Sığır, bugün bir küfür olmuşsa, bunun kendini doğaya dışsal gören insanın takındığı aşırı kibirli tavırla mutlaka bir ilişkisi vardır.
Sığırın bir küfür olmadığı, aksine, el üstünde tutulup uğruna özenli seremoniler düzenlendiği çağlar oldu yeryüzünde. Bu çağlarda sığırın ufuktaki çayırlarda otlaması, kafasını kaldırıp sırtını gererek etrafı kolaçan edişi, heybetli cüssesi, upuzun sivri boynuzları ve derinden gelen boğuk sesi insanda saygı ve yücelik hislerini uyandırıyordu. Hele ki bu canlının kızgınlık dönemlerindeki hareketli, saldırgan ve dizginlenemez halleri insanın uzaktan seyre daldığı özel anlardı. Büyülüyordu insanı…

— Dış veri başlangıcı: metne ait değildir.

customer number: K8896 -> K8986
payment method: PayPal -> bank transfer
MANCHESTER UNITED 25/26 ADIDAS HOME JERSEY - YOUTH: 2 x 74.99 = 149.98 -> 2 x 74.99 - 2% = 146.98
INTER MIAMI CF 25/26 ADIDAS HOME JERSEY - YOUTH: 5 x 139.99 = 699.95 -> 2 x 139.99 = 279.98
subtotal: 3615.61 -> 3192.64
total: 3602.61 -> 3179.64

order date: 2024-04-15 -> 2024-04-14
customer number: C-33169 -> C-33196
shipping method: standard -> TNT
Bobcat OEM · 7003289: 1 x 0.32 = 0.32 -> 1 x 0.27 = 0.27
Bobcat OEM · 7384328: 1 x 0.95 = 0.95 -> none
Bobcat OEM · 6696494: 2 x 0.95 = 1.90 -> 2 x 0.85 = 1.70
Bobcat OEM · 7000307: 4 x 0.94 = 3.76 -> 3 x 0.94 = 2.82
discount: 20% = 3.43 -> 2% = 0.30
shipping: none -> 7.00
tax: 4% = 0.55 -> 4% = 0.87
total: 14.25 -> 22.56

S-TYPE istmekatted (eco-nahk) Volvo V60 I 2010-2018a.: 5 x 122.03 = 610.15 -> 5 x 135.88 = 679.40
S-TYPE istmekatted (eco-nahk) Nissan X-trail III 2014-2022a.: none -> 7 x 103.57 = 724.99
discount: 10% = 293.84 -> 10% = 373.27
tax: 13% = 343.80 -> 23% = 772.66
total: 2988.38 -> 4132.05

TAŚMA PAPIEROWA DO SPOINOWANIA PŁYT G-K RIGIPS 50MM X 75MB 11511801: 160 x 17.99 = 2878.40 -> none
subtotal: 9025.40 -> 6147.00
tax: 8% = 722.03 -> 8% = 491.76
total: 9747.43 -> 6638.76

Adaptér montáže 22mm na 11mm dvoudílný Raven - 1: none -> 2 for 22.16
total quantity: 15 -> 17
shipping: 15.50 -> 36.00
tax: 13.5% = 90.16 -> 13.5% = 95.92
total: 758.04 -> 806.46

Sığır (veya canlının insan eliyle hadım edilmiş ve tarım emeğine sürülmüş hali olan öküz) bugün bir küfür olmuşsa, bunun kendini doğaya dışsal gören insanın takındığı aşırı kibirli tavırla mutlaka bir ilişkisi vardır. Neolitik dönemde sığırı evcilleştiren insanlar işin bu noktaya gelebileceğini rüyalarında bile göremezdi. Dünya üzerinde bugün 1 milyardan fazla evcil sığır olması kırmızı etin beslenme kültürlerimizdeki global önemine dair pek çok şey söylüyor. Bu canlıyı kendimize tümüyle tabi kılmışız. İnsanın bir kölesi olmuş sığır. Doğumundan ölümüne kısacık yaşamının her anı vahşice insan eliyle kontrol edilmekte, doğar doğmaz annesinden koparılmakta, sütü acı içinde sağılmakta, zorla gebe bırakılmakta, antibiyotikli yemlerle hiç durmadan beslenmekte ve sonrasında kesime gönderilmekte. Neolitik dönemin insan-hayvan ilişkilerindeki nispi masumiyet günümüzde adına endüstriyel tarım denen barbarlık sistemine dönüşmüş durumda.
BİYOLOJİK ANIT: BOS PRİMİGENİUS
Ataları iki milyon yıldır yeryüzünü kat eden bir canlı sığır. Genetik haritasında çok sayıda alt tür ve cins var. Bu yazıda benim üzerimde duracağım bunlardan bir tanesi: Bos primigenius. Yani yabani sığır.
Hemen belirtelim: Hiçbirimiz hayatımızda bu hayvanı görme şansına erişemedi, erişemez; çünkü bu canlının soyu MS 17. yüzyılda tükendi. Belirtmeme gerek var mı bilmiyorum ama elbette bu tükeniş insan eliyle oldu. Tarihte bilinen son yabani sığır Polonya’nın Jaktorów ormanında 1627 yılında doğal nedenlerle öldü. Böylece iki milyon yıl boyunca her türlü ortamına adapte olduğu dünyadan, sadece insana “adapte” olamadığı için gitti. Biz insanlar onun hatırasını “canlı” tutalım diye ona bir anıt diktik. İroni konusunda bizi hiçbir canlı geçemez, öyle değil mi? İşte bu nedenden dolayı hiçbirimiz Bos primigenius’u bir daha göremeyeceğiz. Atalarımızın onları izlediği gibi uzaktan izleyip hayranlık duyamayacağız.